Dans un autre genre, pour faire rire les copains et soulever l'émoi au village, Robert réputé pour sa bonne humeur et son goût pour la plaisanterie avait de son vivant fait dessiner son visage sur sa stèle funéraire et fait inscrire en guise d'épitaphe la petite phrase : « Je suis encore là ! ».
Le bonhomme voulait ainsi s'assurer qu' après son départ pour l'autre monde, son sourire malicieux gravé dans le granit ne nous ferait oublier de sitôt le temps joyeux où il vivait encore.
Hasard ou prémonition, une fois l'oeuvre achevée et posée au cimetière, Robert s'est endormi pour l'éternité quelques nuits plus tard seulement, transformant malgré lui son pied de nez à la mort en dernière volonté.

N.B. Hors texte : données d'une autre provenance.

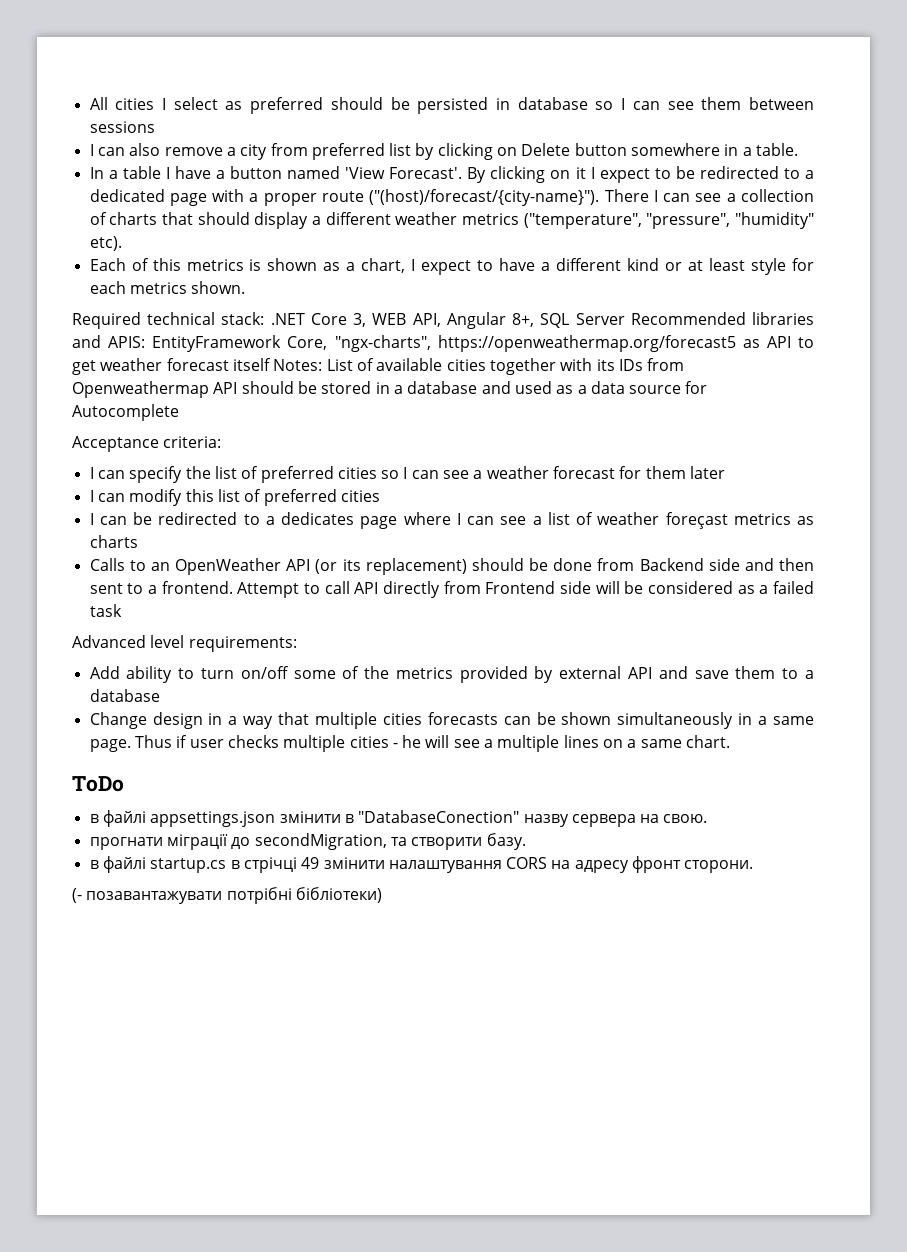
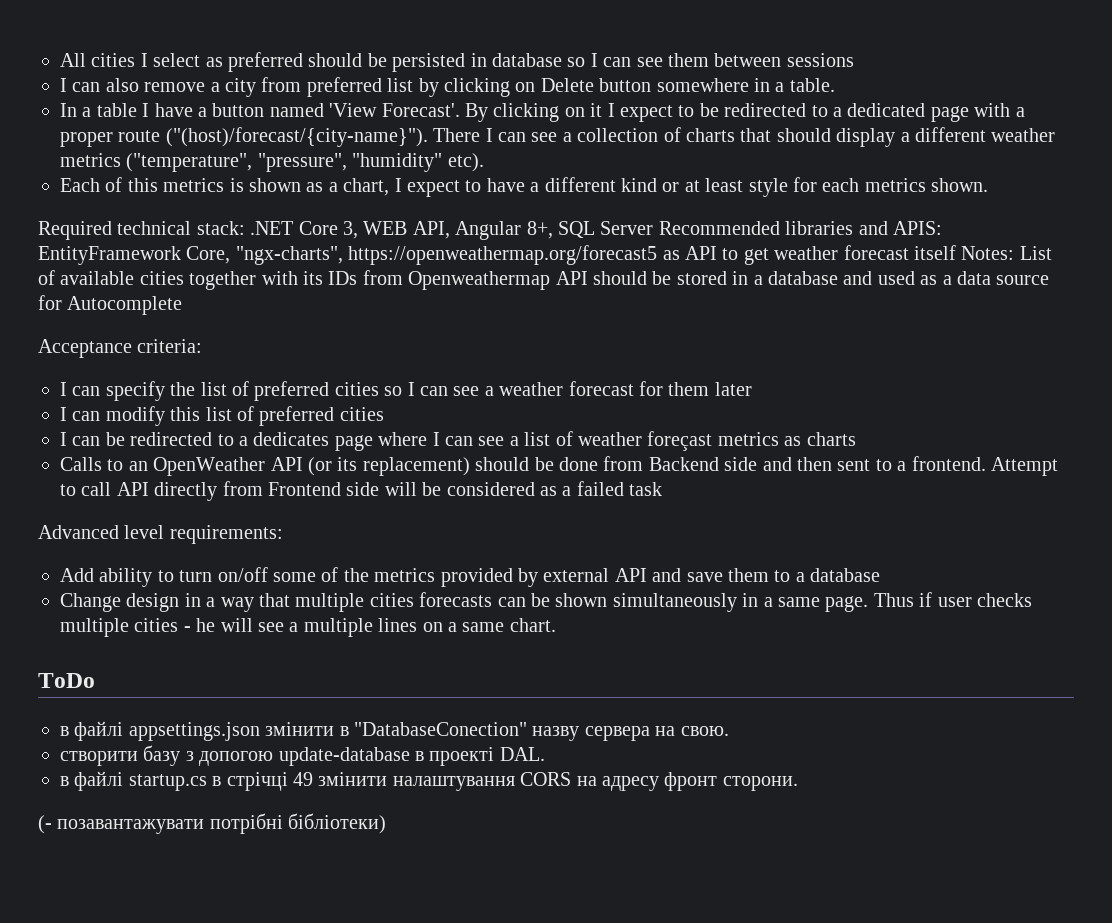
- прогнати міграції до secondMigration, та створити базу.
+ створити базу з допогою update-database в проекті DAL.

Qu'elle soit attendue ou qu'elle soit crainte, qu'on l'évoque ou qu'on la fuit, narguée ou bien doublée, rien n'y fait, c'est Dame la Mort qui choisit le jour et l'heure.
Les monuments érigés d'avance sont une pratique de plus en plus fréquente. On les distingue des autres par l'absence de fleurs ou de plaques. Certains futurs défunts, craignant sans doute de trop vite tomber dans l'oubli collectif, ajoutent à leurs noms gravés, leurs faits d'armes, font inscrire l'impressionnante liste d'actes de bravoure et de résistance et font apparaître leurs décorations militaires et leurs médailles de bronze. Nous ne mettrons en doute leurs vertus d'hommes encore vivants même si devant ces tombes vides nous ne pourrons nous empêcher de diagnostiquer en eux de graves troubles de l'humilité.

Ce cas n'est pas sans rappeler le «Grand homme» de Jacques Prévert. Celui qui faisait prendre ses mesures pour la postérité chez un tailleur de pierre où il l'avait rencontré. Le poète s'amuserait de constater que sa prose n'a pas pris une ride.
Il semble que depuis toujours, les monuments des cimetières entretiennent davantage le culte de la personnalité et du mérite plutôt que celui de la sagesse et de l'esprit.
Devant cette course folle au souvenir, TsangYang Gyatso s'il en avait une, s'en retournerait dans sa tombe.